**Work request:**
Print every record exactly, with nothing added or left out.

**Data for processing:**
___
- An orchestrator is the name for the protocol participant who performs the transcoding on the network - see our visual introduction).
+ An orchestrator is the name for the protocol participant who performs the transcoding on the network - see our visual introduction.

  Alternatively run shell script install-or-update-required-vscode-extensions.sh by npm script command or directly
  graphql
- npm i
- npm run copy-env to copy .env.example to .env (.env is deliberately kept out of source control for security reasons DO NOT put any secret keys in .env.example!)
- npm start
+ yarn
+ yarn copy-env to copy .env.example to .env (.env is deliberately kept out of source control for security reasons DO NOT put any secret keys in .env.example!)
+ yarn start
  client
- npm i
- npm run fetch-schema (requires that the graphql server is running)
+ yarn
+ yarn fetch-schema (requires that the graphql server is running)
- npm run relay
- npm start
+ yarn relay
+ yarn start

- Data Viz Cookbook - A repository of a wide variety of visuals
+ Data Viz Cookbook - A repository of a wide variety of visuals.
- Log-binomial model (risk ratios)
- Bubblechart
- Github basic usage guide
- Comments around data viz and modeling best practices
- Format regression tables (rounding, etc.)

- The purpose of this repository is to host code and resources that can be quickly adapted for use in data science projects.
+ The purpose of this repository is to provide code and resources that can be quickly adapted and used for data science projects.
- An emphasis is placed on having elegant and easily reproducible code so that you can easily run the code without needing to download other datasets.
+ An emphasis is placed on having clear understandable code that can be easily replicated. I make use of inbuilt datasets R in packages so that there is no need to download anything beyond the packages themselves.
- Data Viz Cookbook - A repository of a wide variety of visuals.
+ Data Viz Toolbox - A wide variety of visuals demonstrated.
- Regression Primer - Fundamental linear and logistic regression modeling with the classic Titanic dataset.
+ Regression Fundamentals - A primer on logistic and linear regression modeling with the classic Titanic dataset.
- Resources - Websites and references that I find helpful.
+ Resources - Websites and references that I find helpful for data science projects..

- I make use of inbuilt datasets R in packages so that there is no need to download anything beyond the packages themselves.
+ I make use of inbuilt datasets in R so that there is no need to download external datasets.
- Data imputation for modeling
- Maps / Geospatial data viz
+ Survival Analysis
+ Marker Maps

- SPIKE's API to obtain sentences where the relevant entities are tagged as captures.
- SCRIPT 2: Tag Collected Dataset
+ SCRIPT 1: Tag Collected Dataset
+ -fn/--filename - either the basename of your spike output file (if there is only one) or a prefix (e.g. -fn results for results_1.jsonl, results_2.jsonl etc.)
___
**Task solution:**
- An orchestrator is the name for the protocol participant who performs the transcoding on the network - see our visual introduction).
+ An orchestrator is the name for the protocol participant who performs the transcoding on the network - see our visual introduction.

  Alternatively run shell script install-or-update-required-vscode-extensions.sh by npm script command or directly
  graphql
- npm i
- npm run copy-env to copy .env.example to .env (.env is deliberately kept out of source control for security reasons DO NOT put any secret keys in .env.example!)
- npm start
+ yarn
+ yarn copy-env to copy .env.example to .env (.env is deliberately kept out of source control for security reasons DO NOT put any secret keys in .env.example!)
+ yarn start
  client
- npm i
- npm run fetch-schema (requires that the graphql server is running)
+ yarn
+ yarn fetch-schema (requires that the graphql server is running)
- npm run relay
- npm start
+ yarn relay
+ yarn start

- Data Viz Cookbook - A repository of a wide variety of visuals
+ Data Viz Cookbook - A repository of a wide variety of visuals.
- Log-binomial model (risk ratios)
- Bubblechart
- Github basic usage guide
- Comments around data viz and modeling best practices
- Format regression tables (rounding, etc.)

- The purpose of this repository is to host code and resources that can be quickly adapted for use in data science projects.
+ The purpose of this repository is to provide code and resources that can be quickly adapted and used for data science projects.
- An emphasis is placed on having elegant and easily reproducible code so that you can easily run the code without needing to download other datasets.
+ An emphasis is placed on having clear understandable code that can be easily replicated. I make use of inbuilt datasets R in packages so that there is no need to download anything beyond the packages themselves.
- Data Viz Cookbook - A repository of a wide variety of visuals.
+ Data Viz Toolbox - A wide variety of visuals demonstrated.
- Regression Primer - Fundamental linear and logistic regression modeling with the classic Titanic dataset.
+ Regression Fundamentals - A primer on logistic and linear regression modeling with the classic Titanic dataset.
- Resources - Websites and references that I find helpful.
+ Resources - Websites and references that I find helpful for data science projects..

- I make use of inbuilt datasets R in packages so that there is no need to download anything beyond the packages themselves.
+ I make use of inbuilt datasets in R so that there is no need to download external datasets.
- Data imputation for modeling
- Maps / Geospatial data viz
+ Survival Analysis
+ Marker Maps

- SPIKE's API to obtain sentences where the relevant entities are tagged as captures.
- SCRIPT 2: Tag Collected Dataset
+ SCRIPT 1: Tag Collected Dataset
+ -fn/--filename - either the basename of your spike output file (if there is only one) or a prefix (e.g. -fn results for results_1.jsonl, results_2.jsonl etc.)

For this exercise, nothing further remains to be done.